What to produce –
Please print the entries exactly, omitting each image.

Version comparison data:

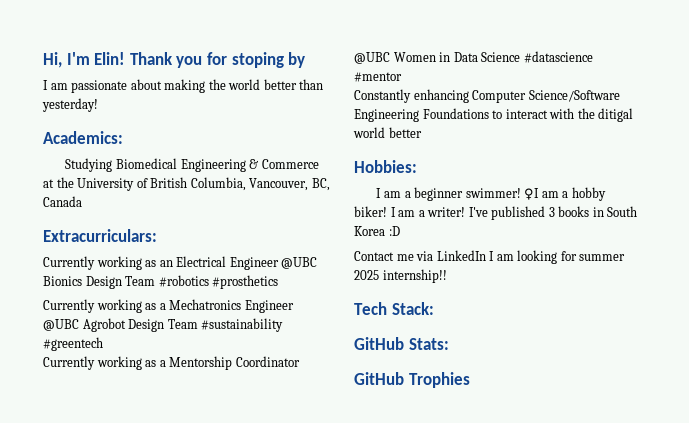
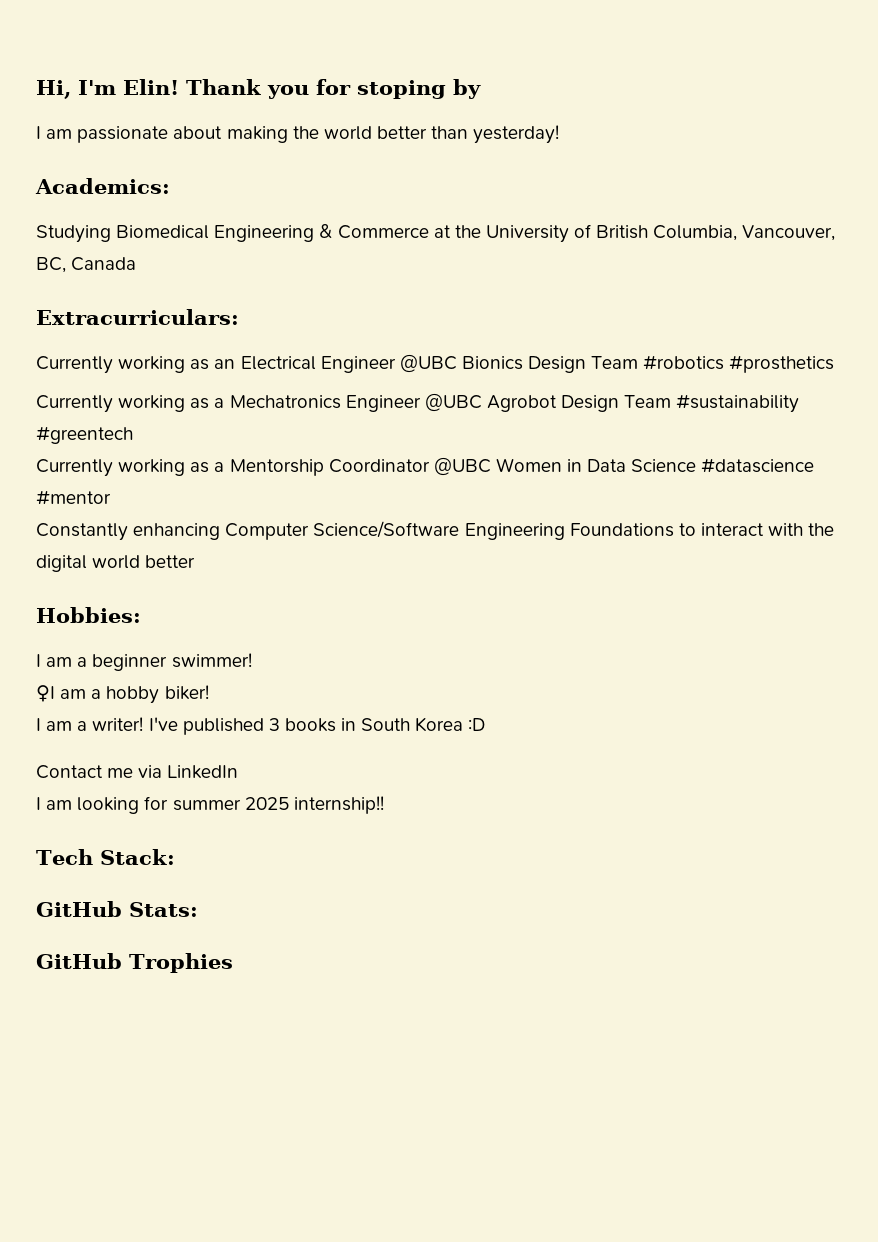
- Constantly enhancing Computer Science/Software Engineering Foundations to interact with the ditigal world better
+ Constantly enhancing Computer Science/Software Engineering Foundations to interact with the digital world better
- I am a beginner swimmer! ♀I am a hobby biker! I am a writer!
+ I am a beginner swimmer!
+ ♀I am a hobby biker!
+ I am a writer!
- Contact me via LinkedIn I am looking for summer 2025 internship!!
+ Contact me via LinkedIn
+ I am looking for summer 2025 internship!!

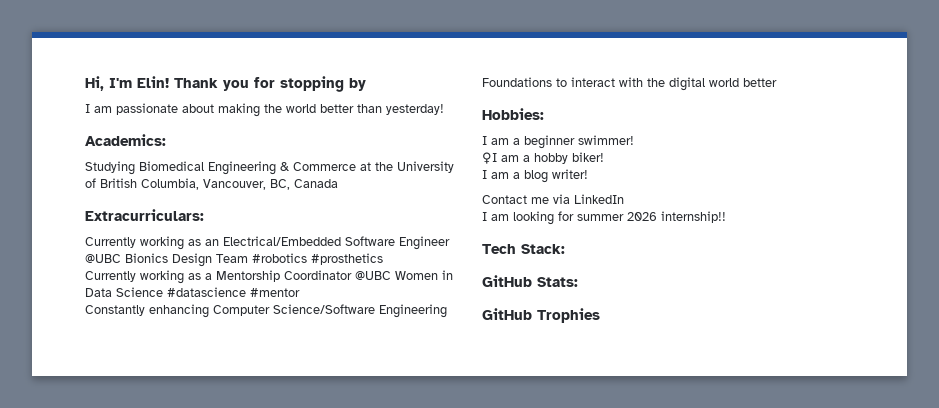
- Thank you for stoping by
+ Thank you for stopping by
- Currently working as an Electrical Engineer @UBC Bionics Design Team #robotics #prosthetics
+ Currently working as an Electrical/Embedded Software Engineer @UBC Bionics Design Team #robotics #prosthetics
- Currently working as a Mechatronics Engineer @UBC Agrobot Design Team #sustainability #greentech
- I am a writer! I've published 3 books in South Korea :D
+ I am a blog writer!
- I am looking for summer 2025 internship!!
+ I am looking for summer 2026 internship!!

Task answer –
- Constantly enhancing Computer Science/Software Engineering Foundations to interact with the ditigal world better
+ Constantly enhancing Computer Science/Software Engineering Foundations to interact with the digital world better
- I am a beginner swimmer! ♀I am a hobby biker! I am a writer!
+ I am a beginner swimmer!
+ ♀I am a hobby biker!
+ I am a writer!
- Contact me via LinkedIn I am looking for summer 2025 internship!!
+ Contact me via LinkedIn
+ I am looking for summer 2025 internship!!

- Thank you for stoping by
+ Thank you for stopping by
- Currently working as an Electrical Engineer @UBC Bionics Design Team #robotics #prosthetics
+ Currently working as an Electrical/Embedded Software Engineer @UBC Bionics Design Team #robotics #prosthetics
- Currently working as a Mechatronics Engineer @UBC Agrobot Design Team #sustainability #greentech
- I am a writer! I've published 3 books in South Korea :D
+ I am a blog writer!
- I am looking for summer 2025 internship!!
+ I am looking for summer 2026 internship!!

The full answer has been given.